La presidente della Commissione europea spiega che “dopo tre giorni e tre notti di maratona di negoziati ora entriamo nella fase cruciale, ma ho l’impressione che i leader europei vogliano davvero un accordo con reale volontà di trovare una soluzione“.In effetti, anche dal fronte dei Paesi ‘frugali’, che avevano bloccato la proposta originaria, sembrano arrivare spiragli favorevoli all’intesa.

L’olandese Mark Rutte, all’apparenza soddisfatto per il meccanismo che potrà bloccare l’erogazione dei fondi, sostiene che il consenso sta lentamente prendendo forma: “Sono molto felice perché questa è una condizione cruciale per noi”. Un altro rigorista, Sebastian Kurz, canta vittoria, spiegando che oltre ai 4 Paesi iniziali (Olanda e Austria, appunto, con Danimarca e Svezia), si è aggiunta anche la Finlandia, la cui giovane premier Sanna Marin si dice pronta a rimanere a Bruxelles per tutto il tempo necessario (‘as long as it takes’).

Pare che l’accordo sia vicino dopo una riduzione dell’entità complessiva del piano di rilancio e sul bilanciamento tra prestiti (inizialmente fissati a 250 miliardi, poi lievitati a 350), e contributi a fondo perduto (nella proposta originaria a 500 miliardi, diminuiti fino a quota 400).
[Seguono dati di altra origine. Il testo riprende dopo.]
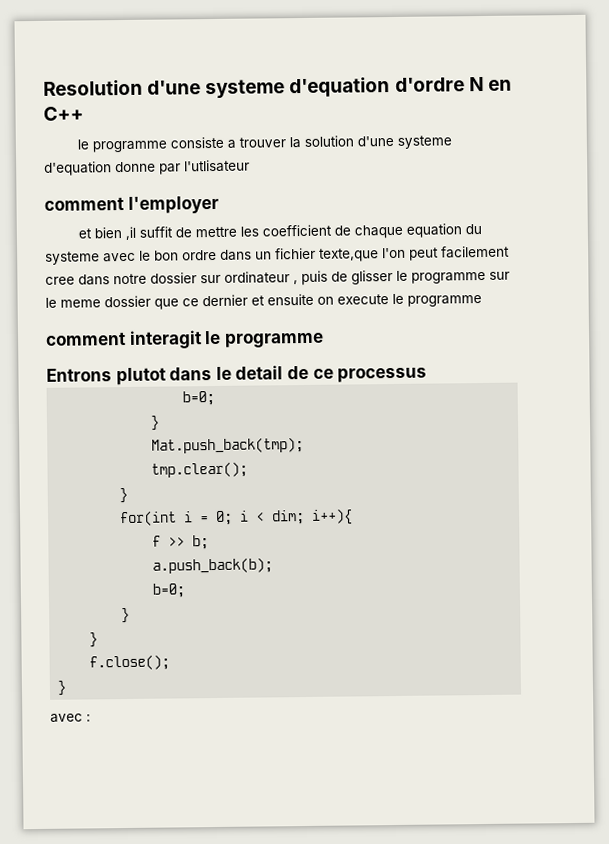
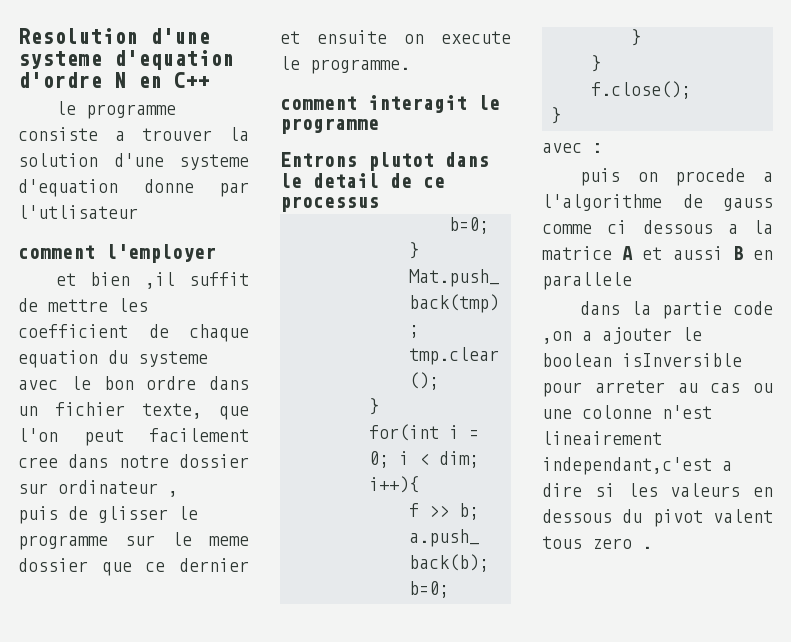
- et bien ,il suffit de mettre les coefficient de chaque equation du systeme avec le bon ordre dans un fichier texte,que l'on peut facilement cree dans notre dossier sur ordinateur , puis de glisser le programme sur le meme dossier que ce dernier et ensuite on execute le programme
+ et bien ,il suffit de mettre les coefficient de chaque equation du systeme avec le bon ordre dans un fichier texte, que l'on peut facilement cree dans notre dossier sur ordinateur ,
+ puis de glisser le programme sur le meme dossier que ce dernier et ensuite on execute le programme.
+ puis on procede a l'algorithme de gauss comme ci dessous a la matrice A et aussi B en parallele
+ dans la partie code ,on a ajouter le boolean isInversible pour arreter au cas ou une colonne n'est lineairement independant,c'est a dire si les valeurs en dessous du pivot valent tous zero .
Si tratta certamente di una vittoria per i Frugali, che forse non potranno ottenere maggiori riduzioni. Arrivati a soglia 400, come richiesto dal premier Rutte, gli interlocutori hanno detto: Possiamo scendere a 390, nel qual caso però vi penalizzeremo andando a rivedere il meccanismo dei ‘rebates’, i rimborsi.Per armonizzare la nuova proposta di Recovery Fund ‘light’, il presidente del Consiglio Ue Charles Michel avrebbe incluso una serie di riduzioni agli incrementi che erano previsti per i programmi su sanità, ricerca, sviluppo internazionale. Secondo Politico.eu, verrebbero ridotti anche Horizon Europe, il Just Transition Fund, ReactEU.

I SOLDI ALL’ITALIA – All’Italia spetterebbero in totale 208,8 miliardi, di cui 81,4 miliardi di sussidi e 127,4 miliardi di prestiti. Lo rendono noto -secondo l’Ansa – fonti italiane, divulgando una tabella con i primi calcoli. La proposta iniziale prevedeva 173,826 miliardi totali, di cui 85,242 miliardi di sussidi e 88,584 miliardi di prestiti. Dunque l’aumento totale sarebbe di 34,974 miliardi, con un calo dei sussidi di 3,842 miliardi e un aumento dei prestiti di 38,816 miliardi.